Dear Saqib Ejaz, In this situation apply joint optimization: source and channel decoding are to be compared for the decoding of variable length codes.

Dear Sir, thanks in first place. i try to elaborate my question in more details as follows,

"i have one channel code having rate 1/2 and other channel code has rate 1/4. is their any way or any scenario (or under which condition) i can present the bit error rate BER performance curves of corresponding channel codes on the same plot (BER vs Eb/N0)?"

As i use SNR per bit which is "Eb/N0=code rate*SNR"

so if code rate is different Eb/N0 will be different and the two curves can not be drawn on the same plot for a fair comparison. However, is it logically correct to assume that both channel codes are transmitted at same power and I disregard the code rate factor and plot BER curves for both codes vs. SNR instead of Eb/N0?

Please correct me if i am wrong. thank you for your time.

Dear Saqib Ejaz, With my research experience I suggested you for formulation of the problem. No problem, you are always welcomed.

The correct way is to compare for energy (Eb/N0) required for a transmission of the useful information bits, i.e. you need to normalize to compensate for the parity bits.

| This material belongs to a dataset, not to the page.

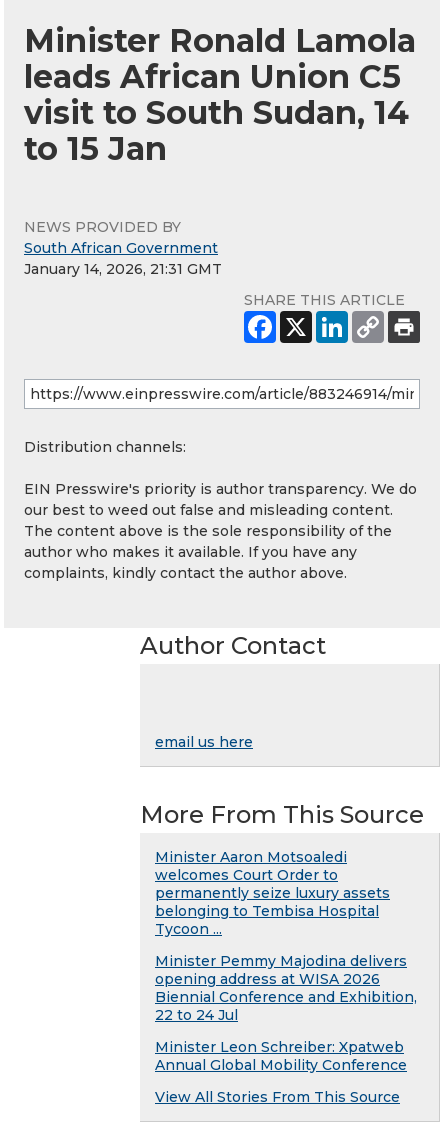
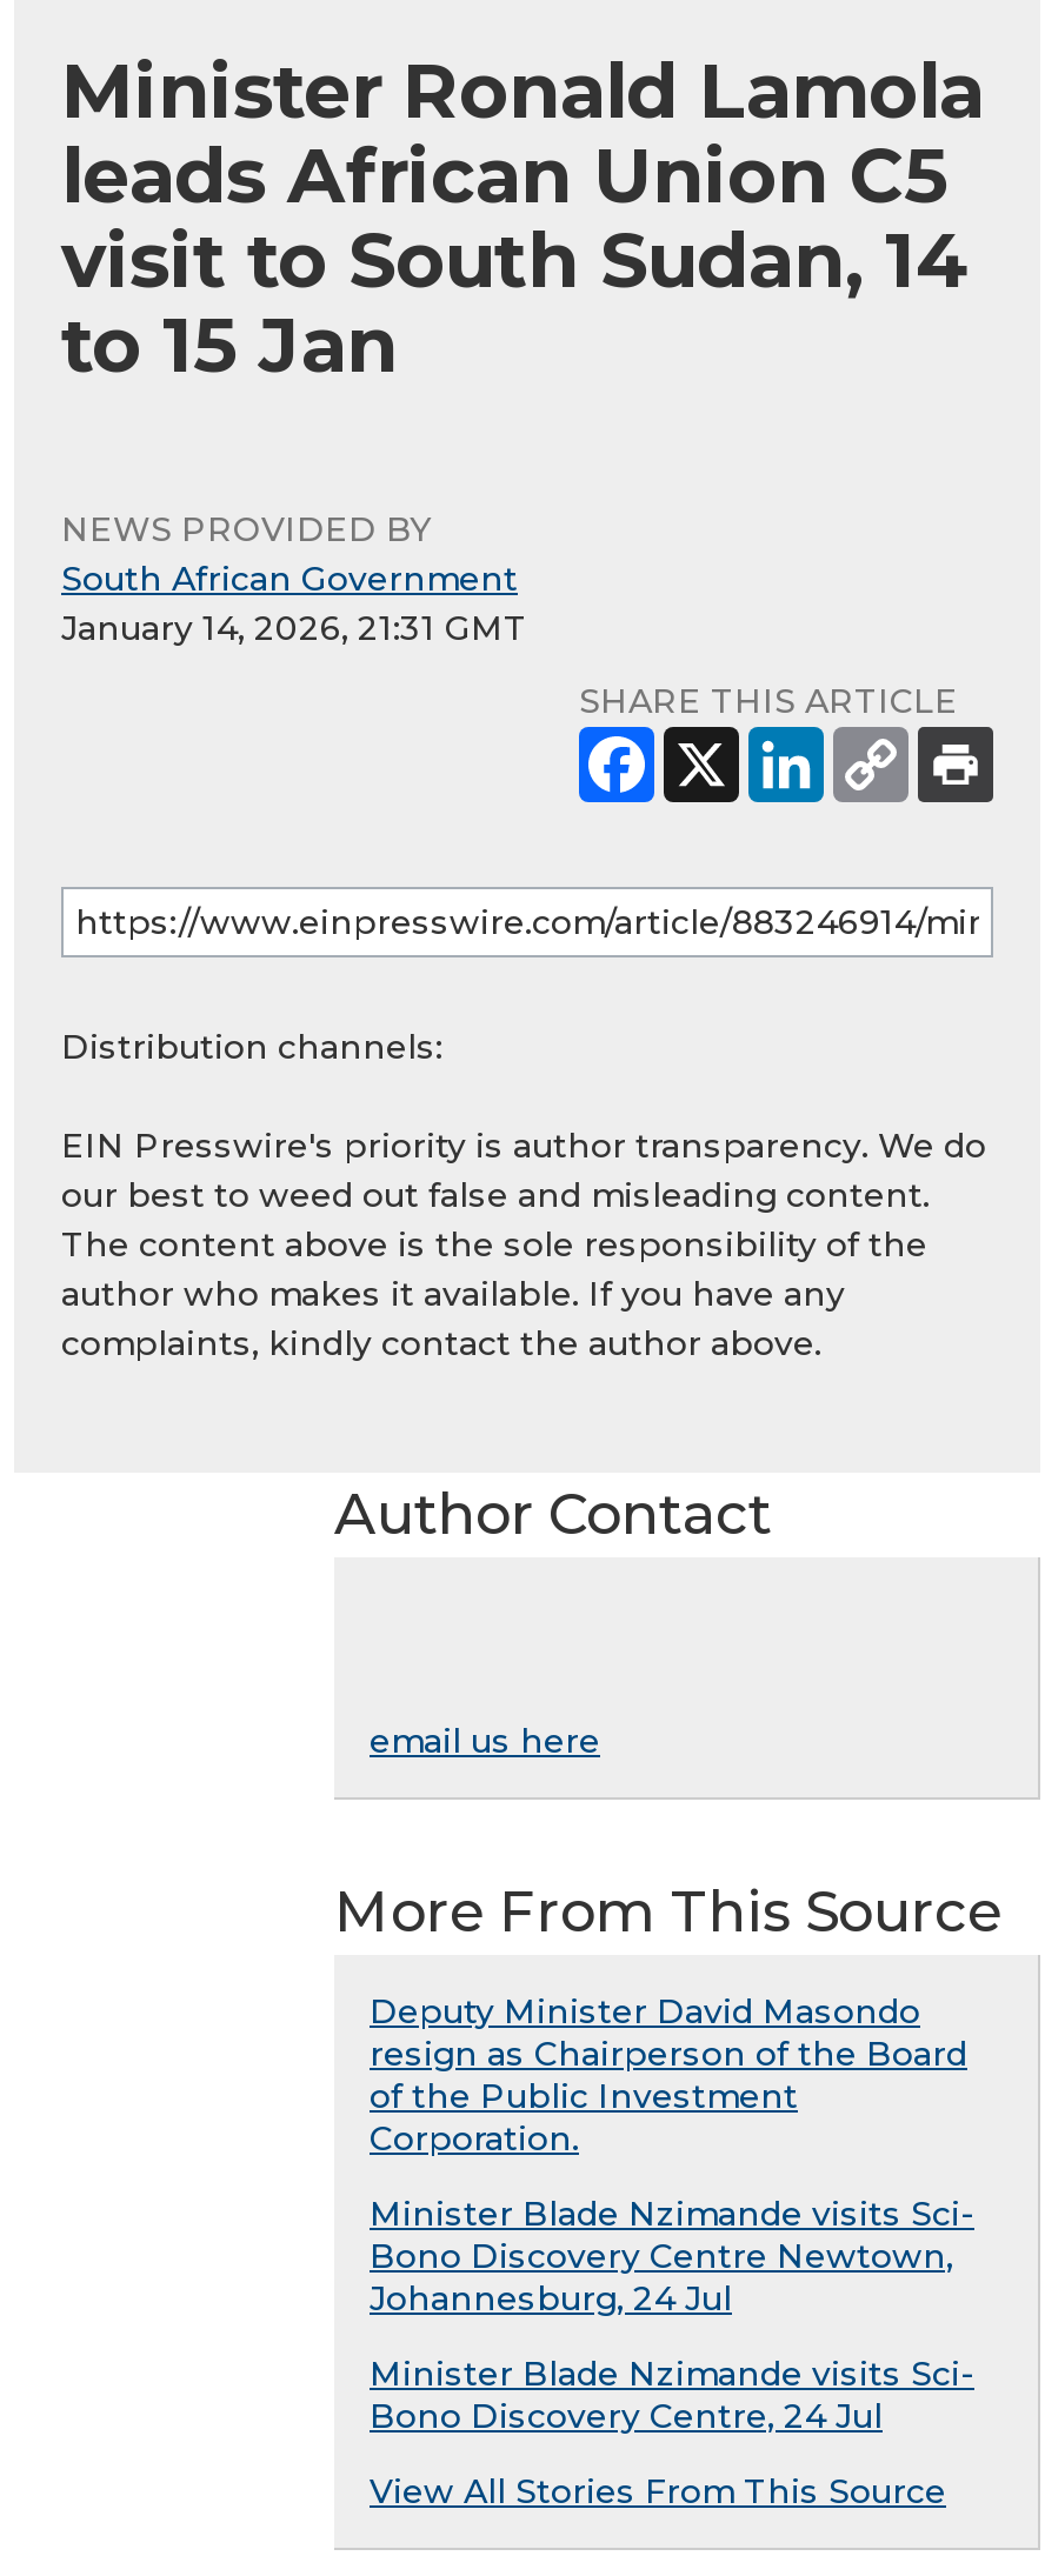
[155,848,390,938] Minister Aaron Motsoaledi | welcomes Court Order to | permanently seize luxury assets | belonging to Tembisa Hospital | Tycoon ... -> [370,1990,967,2160] Deputy Minister David Masondo | resign as Chairperson of the Board | of the Public Investment | Corporation.
[155,952,417,1024] Minister Pemmy Majodina delivers | opening address at WISA 2026 | Biennial Conference and Exhibition, | 22 to 24 Jul -> [370,2193,974,2320] Minister Blade Nzimande visits Sci- | Bono Discovery Centre Newtown, | Johannesburg, 24 Jul
[155,1038,407,1074] Minister Leon Schreiber: Xpatweb | Annual Global Mobility Conference -> [370,2353,974,2437] Minister Blade Nzimande visits Sci- | Bono Discovery Centre, 24 Jul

For example you send coded bits over the same channel and the receiver has the same SNR for both codes and each received bit has the same Eb/N0 but this for the coded bits so you have to double / quadruple this value if you want to look at the information bits as in the 1/4 code you "discard" 3 bits whereas in the other one you "discard" only 1.

This also corresponds to the fact that that the 1/4 code needs twice as much time to transmit the same information over the same channel.

I hope it makes any sense.

Dear Mr. Vit, i greatly appreciate your reply. In terms of mathematics or when it comes to simulation point of view " normalize to compensate for the parity bits" as you said, is equivalent to " SNR per bit which is "Eb/N0=code Rate*SNR" this is what actually i and i think most of people doing research in channel coding do.

what if i do not consider the CODE RATE factor and plot my BER curves against only SNR instead of Eb/N0. I know this will violate the fair comparison condition (equal rate scenario) but is there any other option so i can compare two different channel codes having different code rate?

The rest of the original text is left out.